"Sial! Semuanya udah pulang duluan," gerutumu, memecah keheningan. Sesekali berdecak sebal walau jemari masih menari di papan ketik.
Sepertinya ada sesuatu yang terpindai oleh sudut netra. Membuatmu melirik secara perlahan tanpa harus memutar leher. Kemeja batik berlengan pendek yang digunakan membuat bulu-bulu halus di sekitar lenganmu tampak jelas saat meremang.
Jika dilihat dari peluh yang bercucuran di sekitar pelipis, sepertinya kamu merasa cemas. Apalagi kedua lututmu mulai bergetar saat menyadari lampu di ruangan itu tiba-tiba berkedip beberapa kali.
Kamu menggeleng kuat. Mungkin untuk mengenyahkan berbagai prasangka buruk yang terus menggelayuti pikiran.
"It's okay! Sebentar lagi kelar terus langsung pulang," katamu sambil mengangguk pelan. Kamu mengembus napas kasar hingga kedua pipimu terlihat menggembung.
Waktu sudah menunjukkan pukul 21.15. Akhirnya, semua tugas yang menumpuk berhasil dirampungkan. Kamu segera mematikan perangkat komputer untuk bersiap pulang.
Ruang marketing yang berada di lantai sepuluh, membuatmu harus turun menggunakan lift.
"Huh!"
Lagi-lagi kamu menghela napas.
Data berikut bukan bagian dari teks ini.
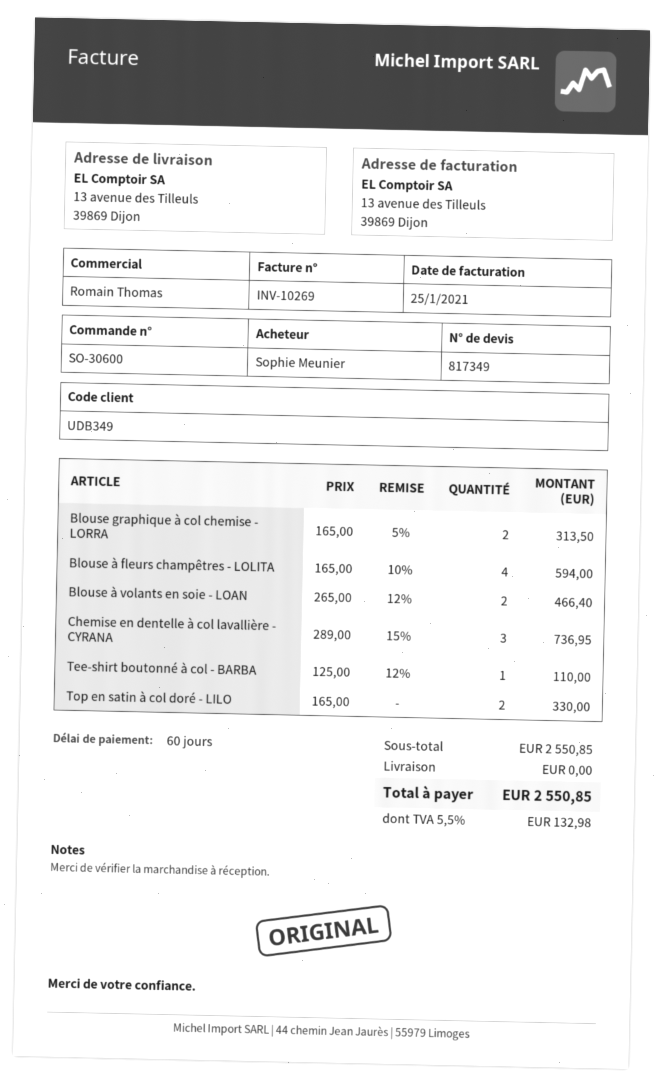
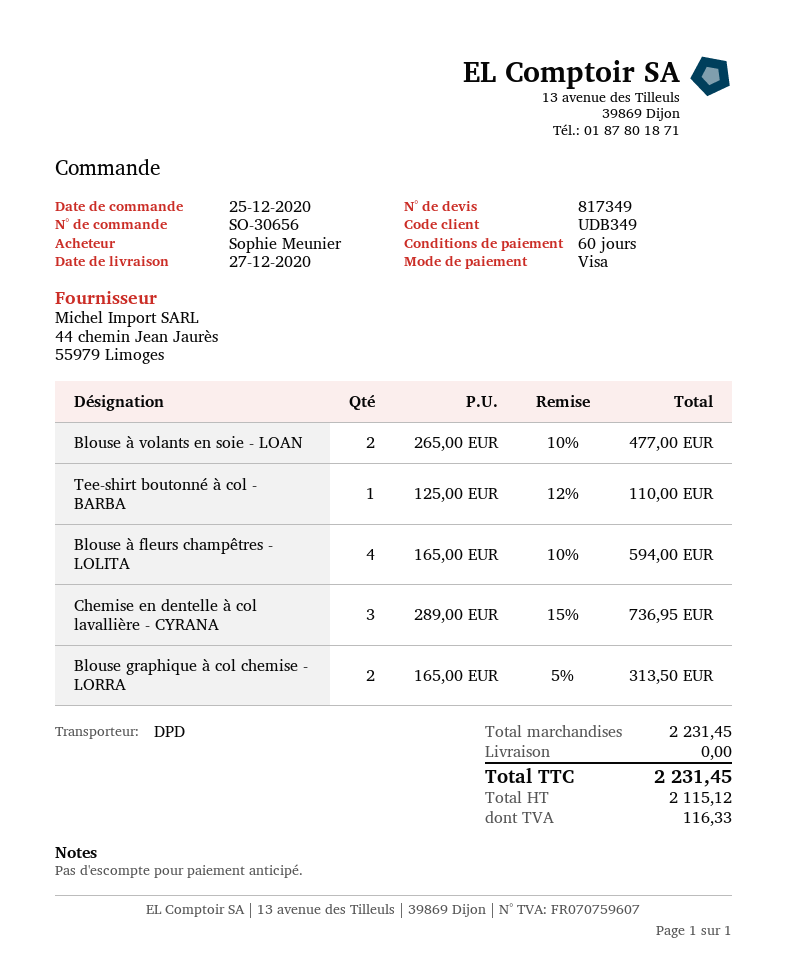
order number: SO-30600 -> SO-30656
Blouse à volants en soie - LOAN: 2 x 265.00 - 12% = 466.40 -> 2 x 265.00 - 10% = 477.00
Top en satin à col doré - LILO: 2 x 165.00 = 330.00 -> none
subtotal: 2550.85 -> 2231.45
tax: 132.98 -> 116.33
total: 2550.85 -> 2231.45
Mungkin lelah atau hanya sekadar mengeluh atas rasa penat yang mendera. Wajar saja. Ini adalah waktu yang tepat untuk bergelung dengan selimut, di atas kasur empuk nan lembut. Sayangnya pekerjaan yang menumpuk membuatmu harus pulang telat malam ini.
Pintu lift berwarna silver berderak terbuka. Memang tidak mulus seperti yang ada di gedung-gedung mewah. Sebagian tombolnya pun sudah tak jelas bentuknya. Namun, itu jauh lebih baik dari pada harus turun melalui tangga.
Di dalam lift, sudah ada seorang wanita yang berdiri di bagian sudut. Sepertinya kamu merasa ragu untuk melangkah masuk. Pupil matamu terlihat membesar bersamaan dengan jakun yang bergerak seperti habis menelan ludah.
Wanita itu tersenyum simpul seraya menunduk, seolah-olah memberi hormat. Kelihatannya dia manusia. Dapat dibedakan melalui kedua kakinya yang menapak di atas lantai. Lagi pula, mana ada hantu sejelas itu terdeteksi oleh pandangan? Bukankah mereka sering dijuluki makhluk tak kasat mata?
Setelah bergeming beberapa detik, akhirnya kamu memutuskan untuk memasuki ruang sempit berukuran 2 x 1,5 meter itu. Kemudian, menekan tombol close dan GF setelah membalas senyumannya.
Pintu lift menutup dan mulai bergerak turun. Suasana di dalam cukup hening. Hanya terdengar suara yang sedikit gaduh, mungkin berasal dari mesinnya.
Kamu memainkan kuku jempol dengan telunjuk, seolah-olah mengusir rasa canggung. Sampai akhirnya, terdengar dentingan lift sebelum pintunya terbuka.
Entah mengapa tiba-tiba kamu menoleh ke belakang secara perlahan. Seperti ingin memastikan sosok wanita tadi, atau mungkin ingin bertegur sapa untuk terakhir kali.
Alangkah terkejutnya kamu saat mendapati sosoknya telah menghilang.
Ke mana dia?
Napasmu mulai terengah-engah. Sepertinya, detak jantung pun sudah di atas 100 BPM per detik.
Sejurus kemudian, lift terbuka secara perlahan. Sementara kamu mulai menoleh lagi ke arah pintu.
Di ujung lorong—tepat beberapa meter dari arah depan—terlihat wanita tadi berjalan cepat ke arahmu. Sosokmu yang mulai terpaku disertai peluh yang kian rebas di antara kening, dengan spontan mengucap kalimat istigfar berulang-ulang.
"Astagfirullah ... astagfirullah!"
Kini wanita itu berdiri satu senti di hadapanmu. Wajah kalian saling berhadapan, begitu dekat. Dia menyeringai seraya mengikuti ucapanmu.
"Astagfirullah ... astagfirullah," ejeknya.
Kepala wanita itu menggeleng berulang kali.